Suggested Weighting for Regulated Industries
A vendor that FAILS any of criteria 1, 2, or 7 should be disqualified regardless of their score on the remaining criteria. A governance enforcement platform that uses probabilistic enforcement, does not produce signed audit certificates, or lacks pre-built coverage for your governing regulations cannot satisfy your compliance requirement — regardless of how good its dashboard looks or how long its feature list is.
Common Vendor Claims and How to Validate Them
The AI governance vendor market is full of marketing language that obscures the architectural choices that actually matter. Here are the most common claims and the validation questions that expose whether the claim is substantive.
"We provide real-time governance." Ask: does enforcement happen before or after the AI output is committed to downstream systems? "Real-time" frequently means "within seconds," not "before commitment." What is the latency between AI output production and governance evaluation?
"We have comprehensive audit trails." Ask: are audit records signed? Can I verify a certificate offline without calling your API? What is the format of the audit record, and does it contain the complete rule evaluation trace or only the final disposition?
"We support EU AI Act / SR 11-7 / HIPAA compliance." Ask: do you have a pre-built policy pack for this regulation? Show me the policy rules that cover [specific requirement]. What is your process when regulators update guidance — how quickly is the policy pack updated, and do updates require me to redeploy?
"We have sub-millisecond performance." Ask: is that p50 or p99? What is the overhead delta between your pipeline with and without enforcement under production load? What signing algorithm do you use for audit certificates, and how much does signing contribute to latency?
"We support multi-tenant deployments." Ask: are tenant policy sets and audit records physically separated, or is isolation implemented via row-level security? Can a user with global admin credentials query another tenant's audit records? Is per-tenant encryption key management supported?
The bottom line: The vendor evaluation process for AI governance in regulated industries should be structured around enforcement architecture, not feature surface area. A platform with a small, precise feature set that enforces policy deterministically, produces signed audit certificates, and ships pre-built regulatory policy packs is more valuable than a broad platform that monitors comprehensively but cannot prevent a non-compliant decision from being issued. Weight your evaluation accordingly.
Proof of Concept Checklist
Before committing to any AI governance vendor, run a structured proof of concept against these minimum requirements. The POC should take no more than a week with a cooperative vendor — if it takes longer, that is itself a signal about deployment complexity.

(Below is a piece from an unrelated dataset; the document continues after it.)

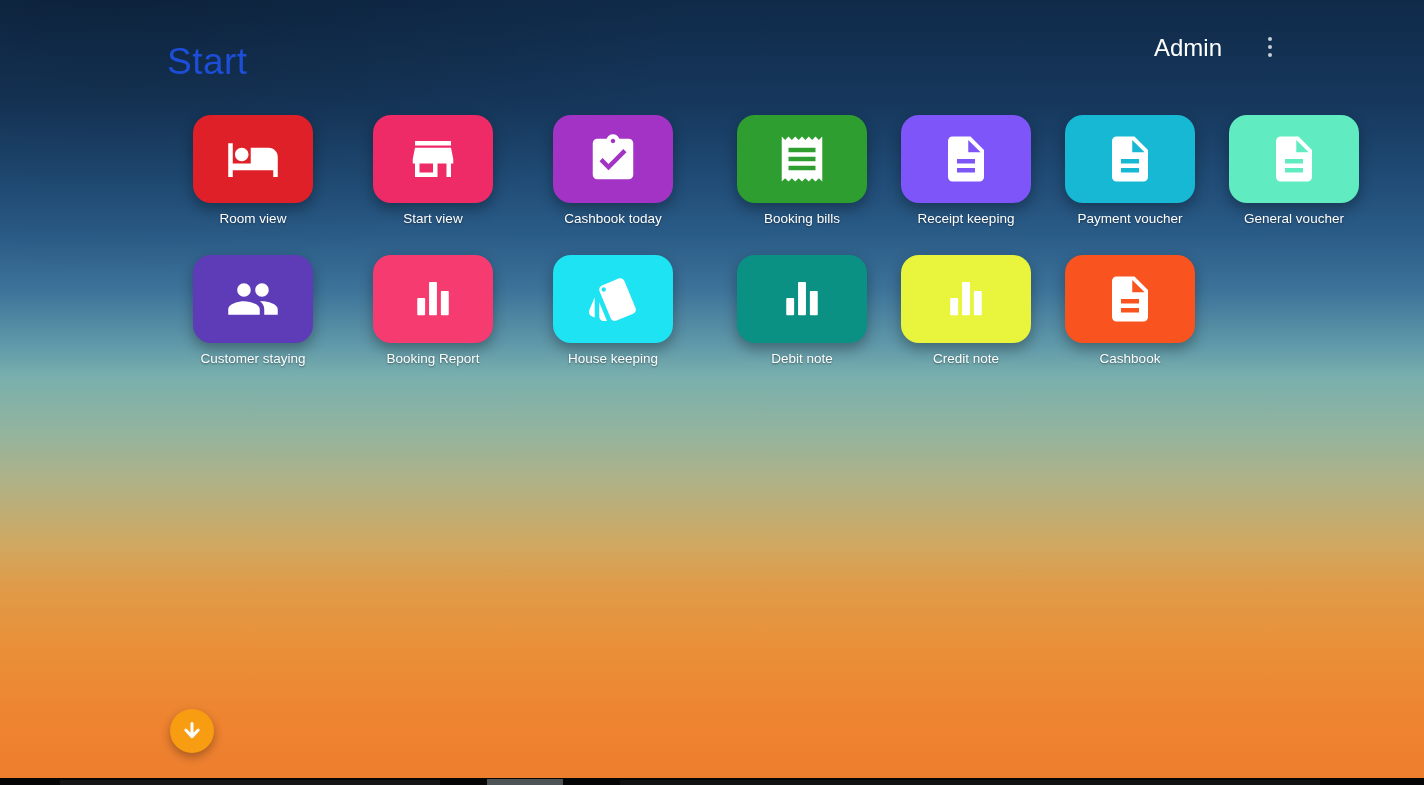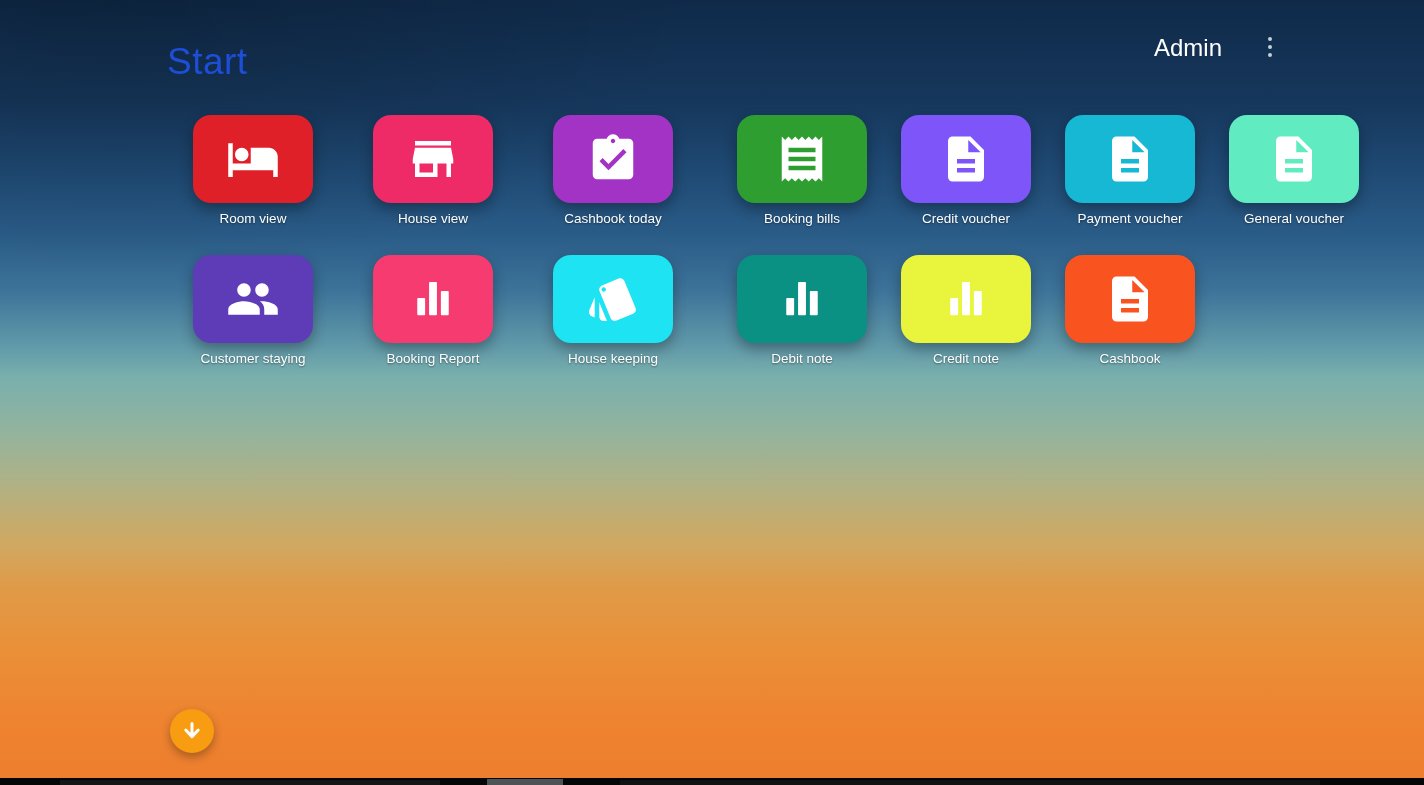"House view" div.tile-label { text: House -> Start }
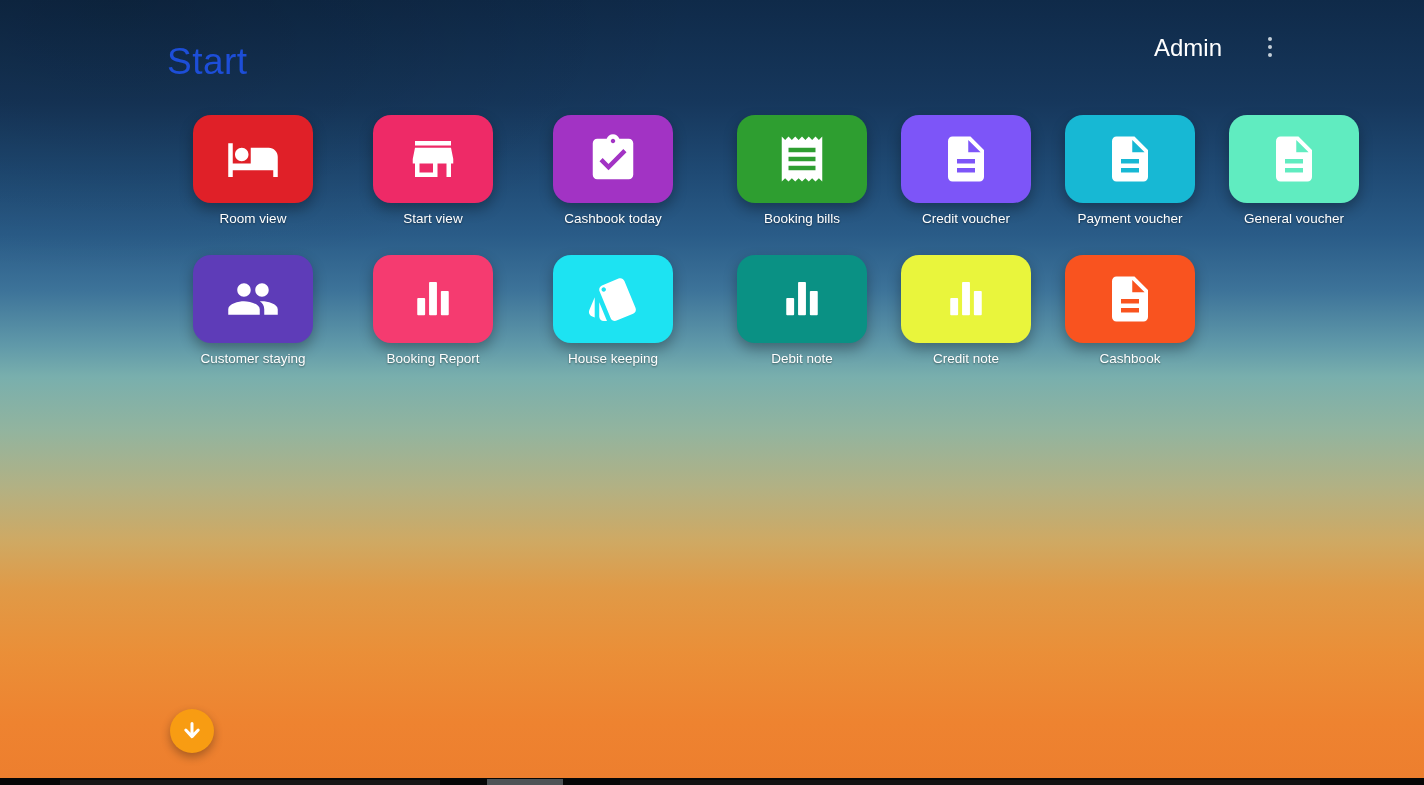"Credit voucher" div.tile-label { text: Credit voucher -> Receipt keeping }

- Deploy the enforcement layer against your highest-risk AI workload in a staging environment
- Submit 1,000 test decisions covering known-compliant, known-non-compliant, and edge cases
- Verify that every non-compliant decision was blocked with a signed audit certificate citing the specific rule that fired
- Verify that every compliant decision produced a signed certificate with a complete rule evaluation trace
- Verify the certificates offline without calling the vendor's API
- Measure p99 enforcement latency under concurrent load matching your production peak
- Deploy a policy update in staging and verify it took effect without downtime
- Test the fail-closed behavior by making the enforcement service temporarily unavailable
A vendor whose product passes this checklist has demonstrated the core capabilities required for regulated AI governance. One that cannot pass any single item should be removed from consideration — not deferred pending a product roadmap commitment.